Although the findings of these studies are encouraging, they support ideomotor theory in rather indirect ways. On one hand, they do suggest the existence of bindings between motor structures and sensory representations of action consequences, and they support the idea that these bindings are bidirectional and can thus propagate activation in either way: from motor to sensory, as when experiencing the relationship between actions and their consequences, and from sensory to motor, as in the mentioned studies. On the other hand, however, these observations do not necessarily require that people are actually using representations of action consequences for controlling their actions. Thus, even though action-effect associations may provide a retrieval and access cue to motor programs, people may retrieve and access motor programs along different routes.

To assess this possibility, we, in the present study, did not present action effects in order to prime motor structures but, instead, had people prepare for actions that would lead to different kinds of sensory consequences, and tested whether this would activate the neural structures representing these consequences. In particular, we compared the neural activation involved in preparing for a manual action to the activation involved in preparing for a facial action. We reasoned that at least some of the sensory consequences of manual actions would be processed by extrastriate body area (EBA) located in the posterior inferior temporal sulcus. EBA has originally been assumed to be dedicated to the processing of visual information about other people's nonfacial body parts (Urgesi, Berlucchi, & Aglioti, 2004; Downing, Jiang, Shuman, & Kanwisher, 2001). Lately, it has been shown that fusiform body area (FBA) is more responsive to the visual appearance of the whole body, whereas EBA is responsive to parts of the body (Taylor, Wiggett, & Downing, 2007). Moreover, recent observation of EBA activity during the execution of self-performed limb motor actions (Astafiev, Stanley, Shulman, & Corbetta, 2004) suggests that EBA also represents one's own body parts; whereas a recent study refined this finding by showing that activity in EBA does not allow to differentiate between recognition of familiar or unfamiliar bodies (Hodzic, Muckli, Singer, & Stirn, 2009). Given that manual action results, among other things, in the self-perception of one's body parts, it thus makes sense to assume that the EBA codes for some of the previously experienced and now to be expected effects of manual actions. If so, activating a manual action in the process of preparing it for later execution should be mediated by EBA activity.
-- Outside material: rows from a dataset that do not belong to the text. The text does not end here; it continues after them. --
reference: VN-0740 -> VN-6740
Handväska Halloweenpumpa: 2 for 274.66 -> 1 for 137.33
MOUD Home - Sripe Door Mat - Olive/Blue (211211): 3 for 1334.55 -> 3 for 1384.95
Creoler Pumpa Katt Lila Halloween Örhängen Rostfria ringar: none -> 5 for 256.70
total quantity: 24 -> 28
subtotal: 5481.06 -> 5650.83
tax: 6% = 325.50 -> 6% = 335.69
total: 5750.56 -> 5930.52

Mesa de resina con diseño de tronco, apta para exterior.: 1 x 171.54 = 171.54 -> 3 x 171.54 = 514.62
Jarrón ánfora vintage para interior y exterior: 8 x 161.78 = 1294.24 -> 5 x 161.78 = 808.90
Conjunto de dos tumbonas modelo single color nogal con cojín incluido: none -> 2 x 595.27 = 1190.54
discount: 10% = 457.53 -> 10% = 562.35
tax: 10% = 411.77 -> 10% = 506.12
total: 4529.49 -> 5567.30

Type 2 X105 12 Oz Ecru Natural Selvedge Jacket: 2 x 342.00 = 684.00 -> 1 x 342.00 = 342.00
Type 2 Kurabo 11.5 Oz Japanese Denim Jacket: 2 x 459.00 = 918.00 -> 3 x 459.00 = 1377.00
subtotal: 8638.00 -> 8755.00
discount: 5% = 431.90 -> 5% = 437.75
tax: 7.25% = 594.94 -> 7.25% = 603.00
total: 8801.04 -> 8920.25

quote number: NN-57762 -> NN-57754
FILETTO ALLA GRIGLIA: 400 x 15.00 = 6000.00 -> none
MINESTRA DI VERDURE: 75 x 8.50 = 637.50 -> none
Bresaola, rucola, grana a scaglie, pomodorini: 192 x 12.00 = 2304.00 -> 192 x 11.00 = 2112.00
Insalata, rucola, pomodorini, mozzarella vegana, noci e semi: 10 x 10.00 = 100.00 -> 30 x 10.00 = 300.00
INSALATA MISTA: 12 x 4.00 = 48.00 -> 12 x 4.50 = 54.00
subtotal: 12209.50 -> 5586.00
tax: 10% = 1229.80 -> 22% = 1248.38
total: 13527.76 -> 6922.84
Along the same lines, we speculated that at least some of the sensory consequences of facial actions would be processed by fusiform face area (FFA) located on the lateral fusiform gyrus. This area was originally assumed to mediate the perception of other people's faces (Kanwisher, McDermott, & Chun, 1997), but it may just as well code for one's own face, and thus, mediate the perception of the sensory consequences of moving it. One might argue that people are much more familiar with kinesthetic than visual feedback from their own actions, so that kinesthetic representations of action effects should be more strongly involved in facial action control than visual representations. And yet, there is evidence of particularly strong (Heyes, 2001), presumably even prenatal (Meltzoff & Moore, 1977, 1997) intermodal connections between kinesthetic, visual, and motor representations of facial movements, which render it likely that preparing a facial action involves visual codes in FFA as well.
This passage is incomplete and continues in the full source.